2Department of Industrial Engineering, Faculty of Engineering, Adana Alparslan Türkeş Science and Technology University, Adana, 01250, Türkiye
Abstract
This study purposes examine the effect of the Principal Component Analysis method on Hierarchical Clustering techniques in terms of dimension reduction in high-dimensional data sets. The study was carried out using Principal Component Analysis and Hierarchical Clustering methods on the data sets with 22, 38, and 46 variables, created with 2020 data from the United Nations data platform. The variables of the dataset1 consist of the general information (GI) variables and the economic indicator (EI) variables of the countries and the objects of the data set consist of Africa countries. The variables of the dataset2 consist of the general information (GI) variables, the economic indicator (EI) variables and the social indicator (SI) variables of the countries and the objects of the data set consist of Europe countries. The variables of the dataset3 consist of the general information (GI) variables, the economic indicator (EI) variables, the social indicator (SI) variables and the environmental and infrastructural indicator (EII) variables of the countries and the objects of the data set consist of Asia countries. For dataset1, the mean absolute correlation value is 0.2426, and dimension reduction with PCA is decreased 22 variables to 8 variables. For dataset2, the mean absolute correlation value is 0.2346, and dimension reduction with PCA is decreased 38 variables to 10 variables. For dataset3 the mean absolute correlation value is 0.2265 and dimension reduction with PCA is decreased 46 variables to 11 variables.
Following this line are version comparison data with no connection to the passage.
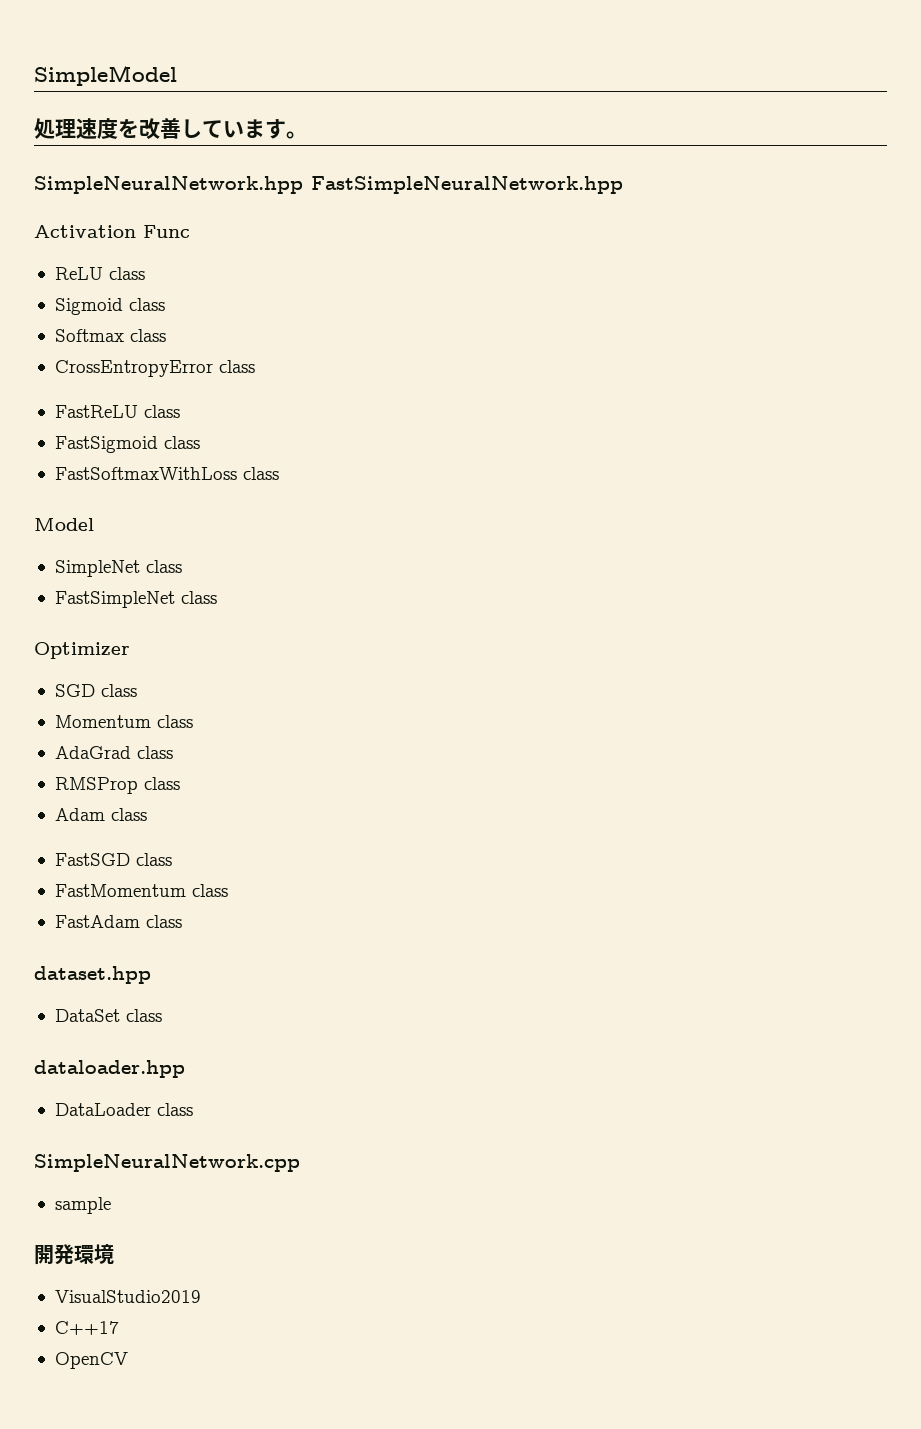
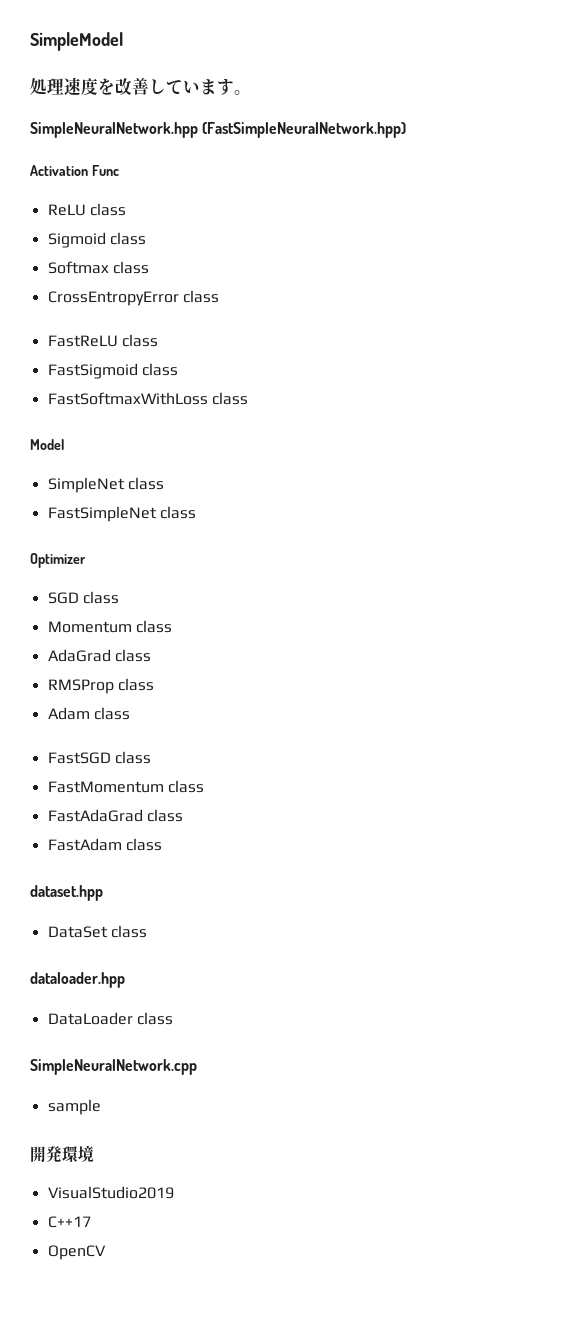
[311,176,623,194] FastSimpleNeuralNetwork.hpp -> [202,122,407,138] (FastSimpleNeuralNetwork.hpp)
(228, 890) none -> [47,809,183,822] // FastAdaGrad class

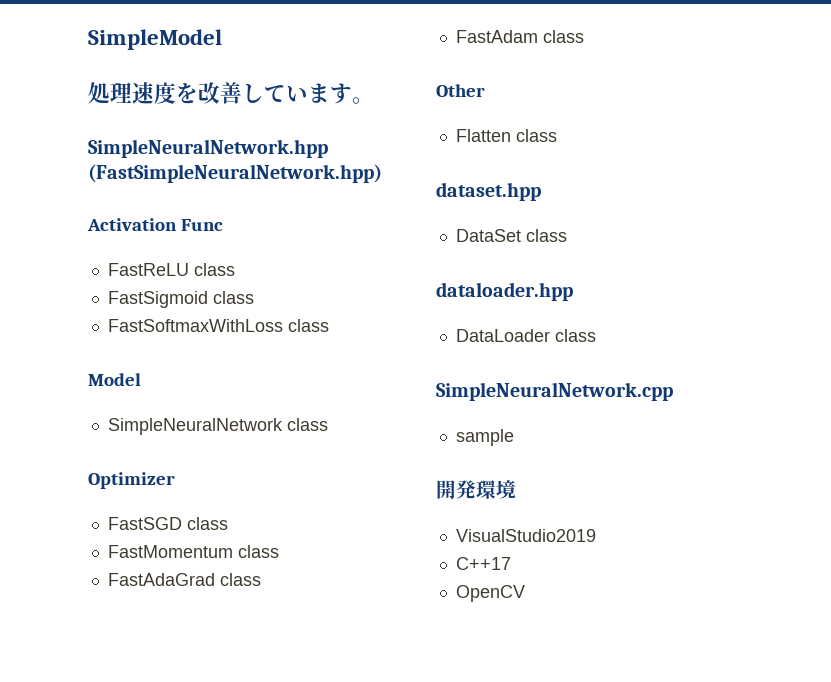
[47,203,126,216] [47,232,146,248] [47,261,149,274] [47,290,219,306] // ReLU class // Sigmoid class // Softmax class // CrossEntropyError class -> (223, 225) none
[47,477,164,493] [47,506,157,522] SimpleNet class // FastSimpleNet -> [107,418,283,435] SimpleNeuralNetwork
[47,591,119,604] [47,620,172,633] [47,649,151,662] [47,678,154,694] [47,707,130,720] // SGD class // Momentum class // AdaGrad class // RMSProp class // Adam class -> (175, 480) none
(162, 844) none -> [436,84,485,97] [455,129,557,142] // Other // Flatten class

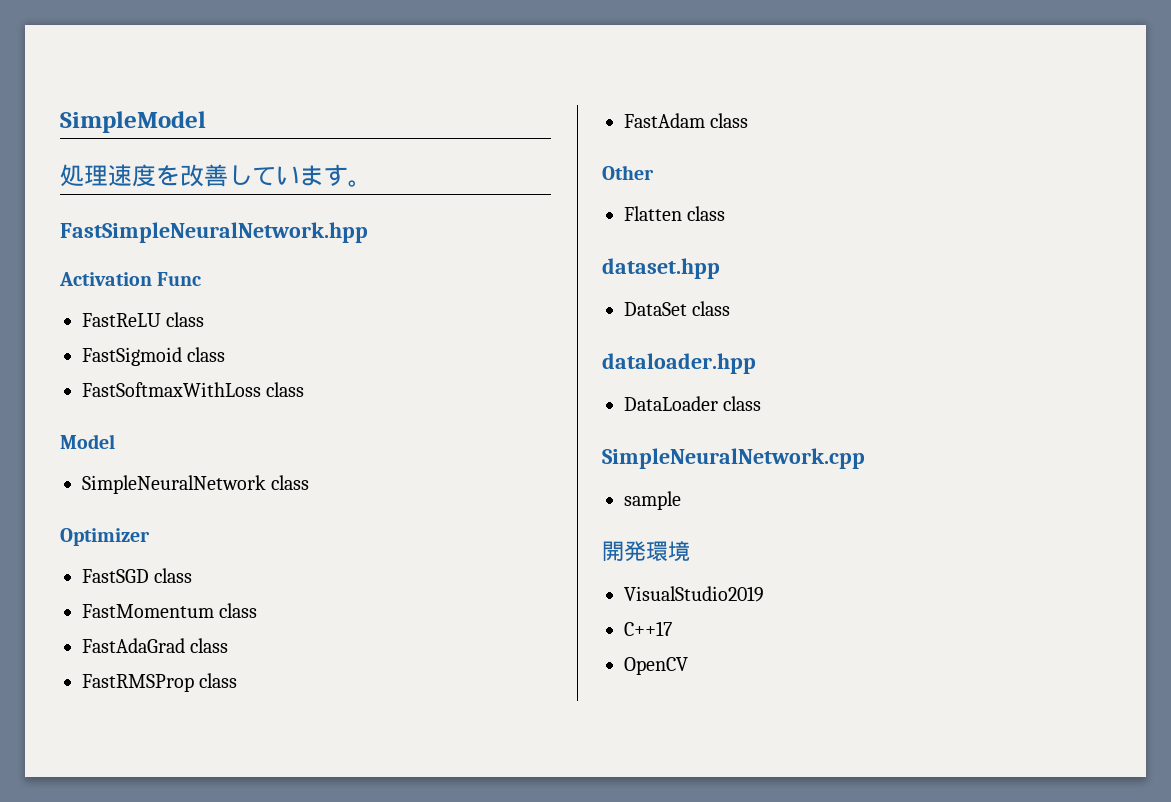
[88,139,328,158] [88,164,382,183] SimpleNeuralNetwork.hpp (FastSimpleNeuralNetwork.hpp) -> [60,222,368,243] FastSimpleNeuralNetwork.hpp
(261, 579) none -> [82,673,238,692] // FastRMSProp class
The results obtained from the analysis were compared and interpreted using tanglegrams and some similarity coefficients. The results of the study showed that the Principal Component Analysis method had positive effects on hierarchical clustering results and dendrograms despite low correlation and outliers. In this study, despite the outlier and noise problems of high-dimensional datasets, the facilitating role of PCA in clustering analysis is investigated.